Existe una ley matemática llamada “de regresión a la media”, en virtud de la cual de padres sobresalientes salen hijos menos sobresalientes que sus progenitores. Dicho de otra manera: es más fácil que un hijo supere a sus padres cuando estos son mediocres. Lo que no hace dicha ley es prohibir lo contrario. El gran Alejandro Magno fue hijo de un padre realmente sobresaliente: Filipo de Macedonia, y lo superó con creces.

Pues bien, el caso de Hipatia es igualmente una confirmación de que la ley de regresión a la media marca una dificultad, no una imposibilidad: superó a Teón en todas las facetas del saber (para regocijo de su padre, queremos creer). Sócrates Escolástico, historiador de Hipatia, 120 años después de su muerte escribe: "la belleza, inteligencia y talento de esta gran mujer fueron legendarios, superó a su padre en todos los campos del saber, especialmente en la observación de los astros", y por si quedan dudas, añade: "consiguió un grado tal de cultura que superó con mucho a todos los filósofos contemporáneos. Heredera de la escuela neoplatónica de Plotino, explicaba todas las ciencias filosóficas a quien lo deseara. Con este motivo, quien deseaba pensar filosóficamente iba desde cualquier lugar hasta donde ella se encontraba... pero a más de saber filosofía era también una incansable trabajadora de las ciencias matemáticas"

Fue directora del Museo de Alejandría en una época dura: los cristianos veían con malos ojos toda esa concentración de saber de origen griego, e intentaron obligarla a abrazar el cristianismo.
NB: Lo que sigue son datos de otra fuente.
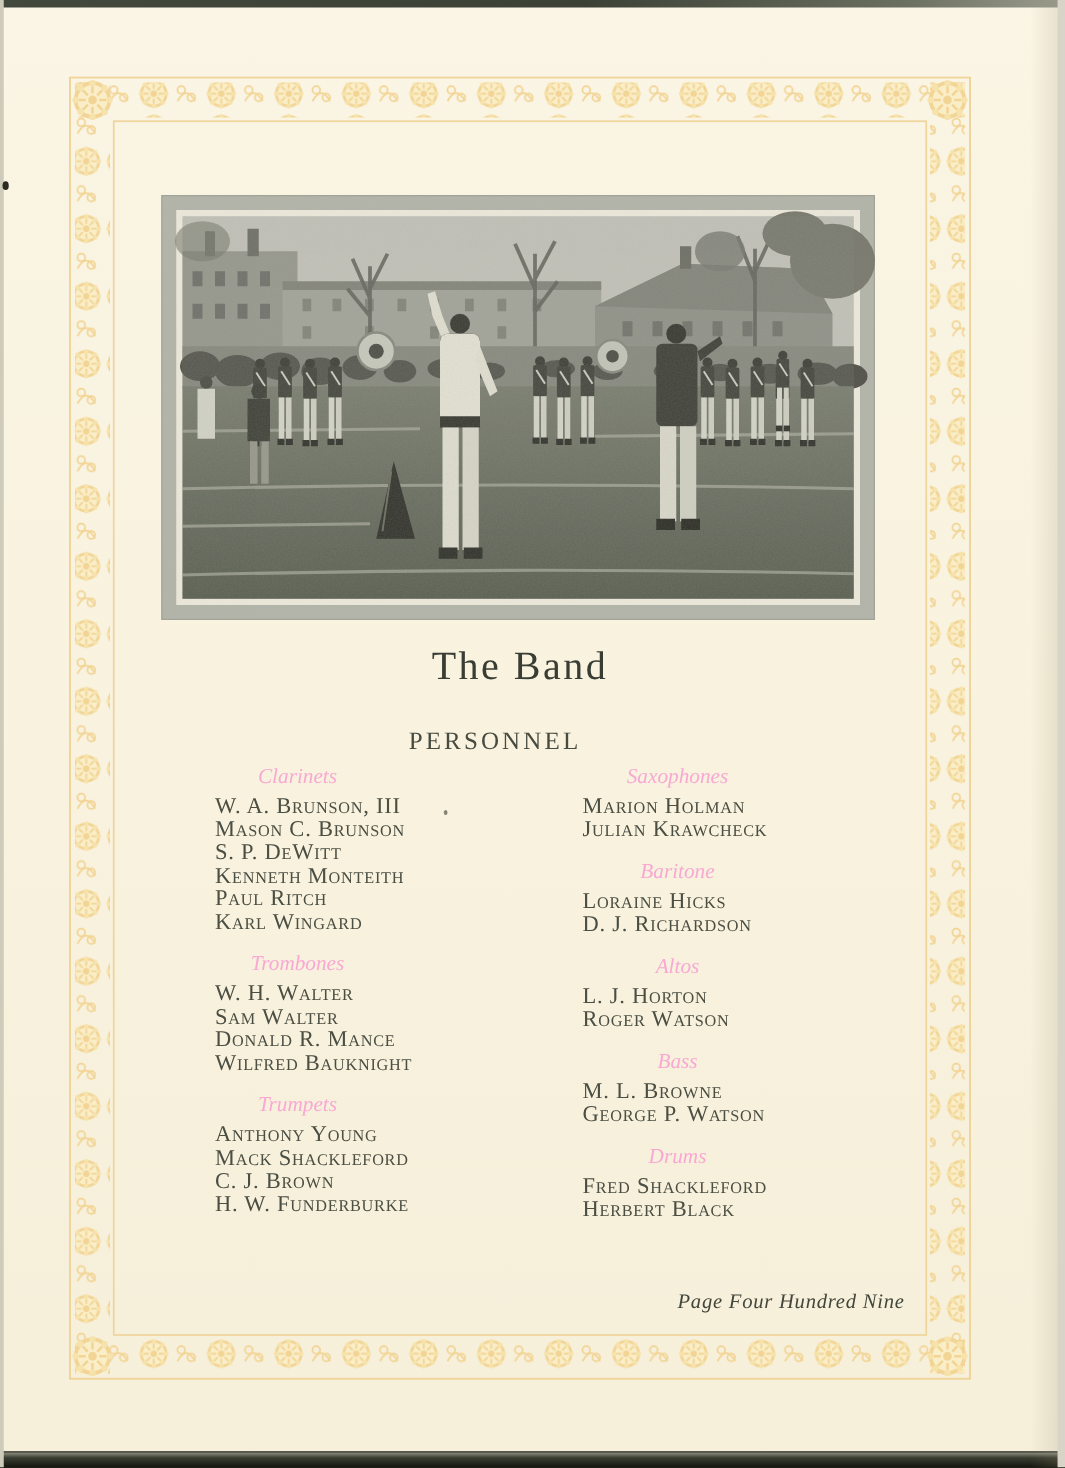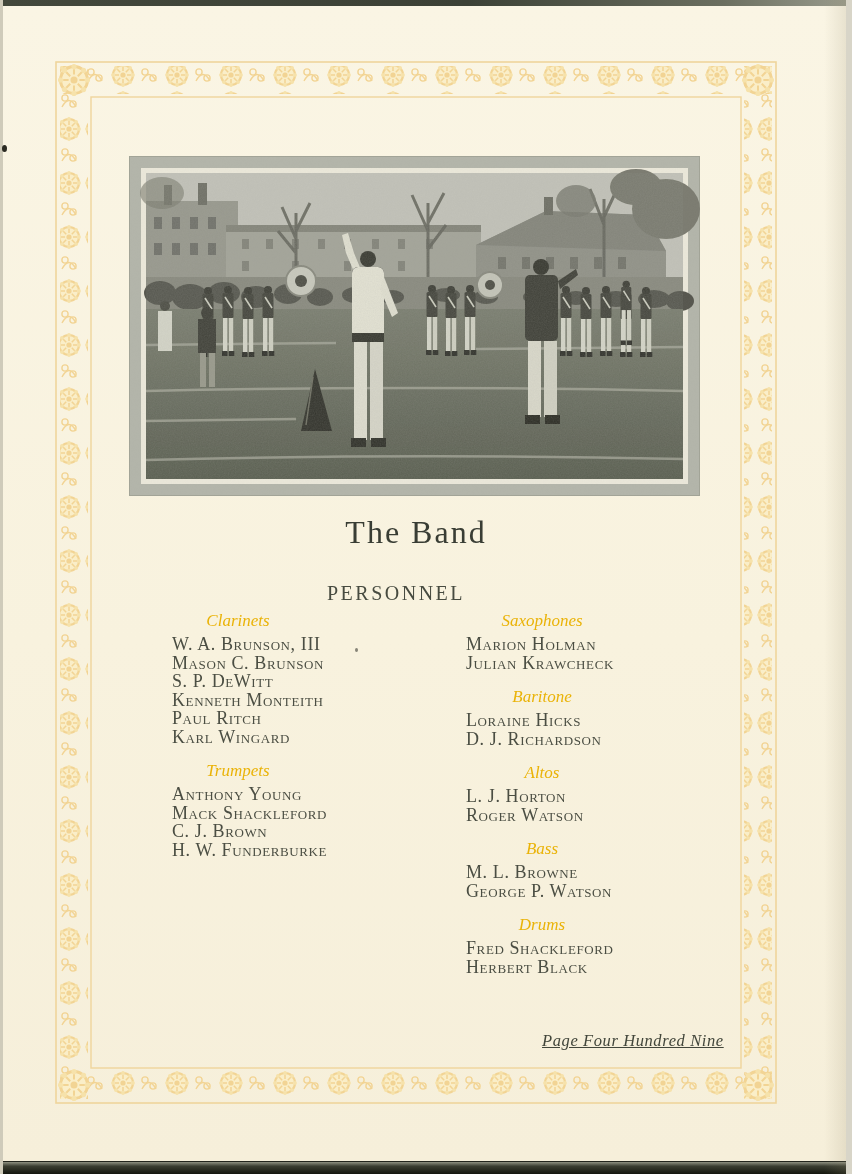"Clarinets" .phead { color: #eab308 -> #f9a8d4 }
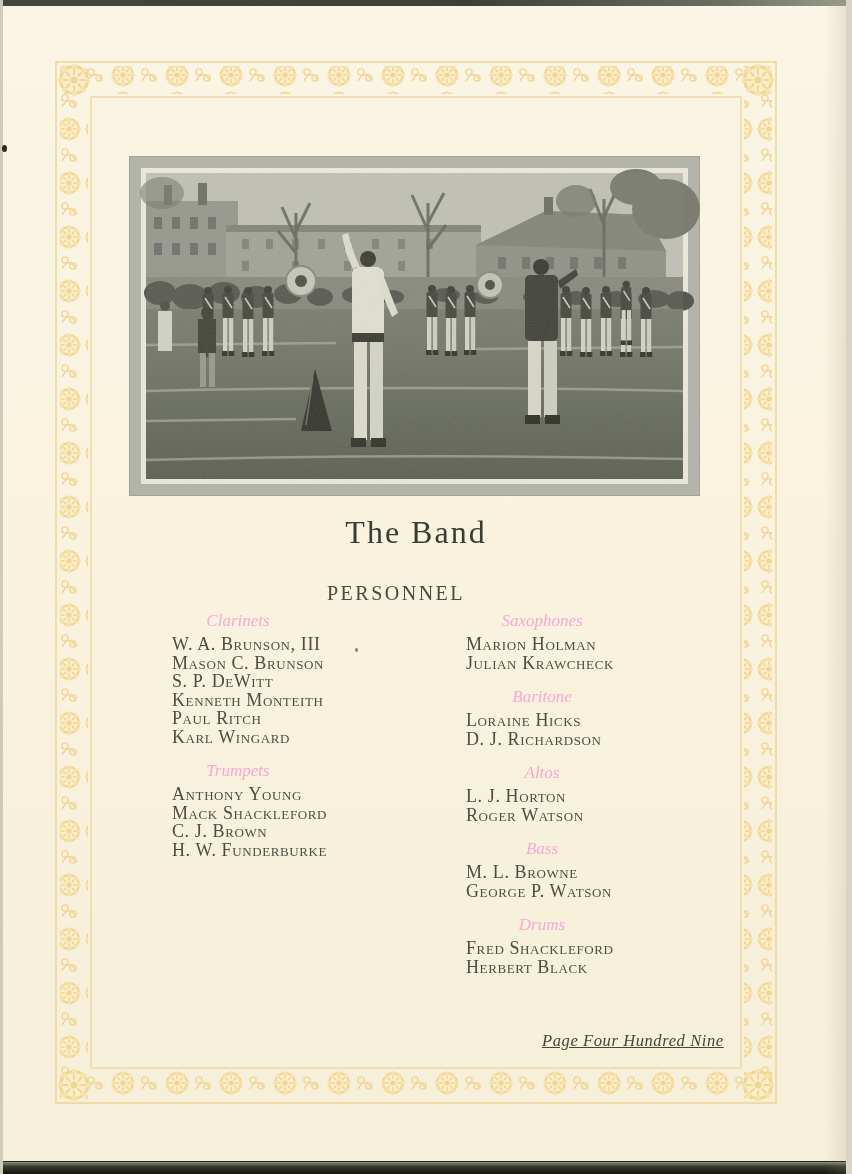"Trombones" div.psection { html: none -> <div> <div>Trombones</div> <div>W. H. Walter</div> <div>Sam Walter</div> <div>Donald R. Mance</div> <div>Wilfred Bauknight</div> </div> }
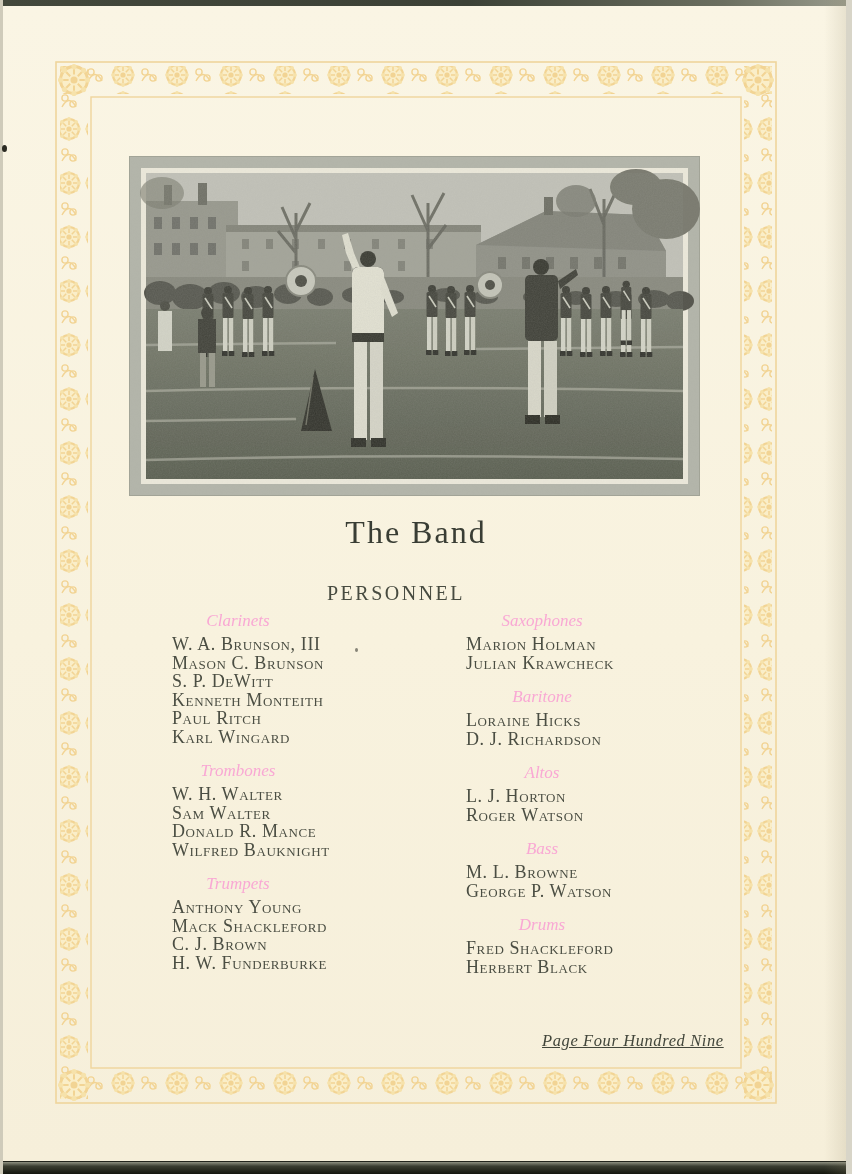"Page Four Hundred Nine" .pagenum { text-decoration: underline -> none }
Parece ser que se negó rotundamente, y lo pagó con su vida. Un grupo de cristianos la encontró en plena calle y según cuenta su biógrafo la desnudaron, y le arrancaron la piel utilizando para ello conchas marinas hasta acabar con su vida (ostrakoi).

Curiosa manera de intentar apagar un faro que daba más luz que el de la ciudad.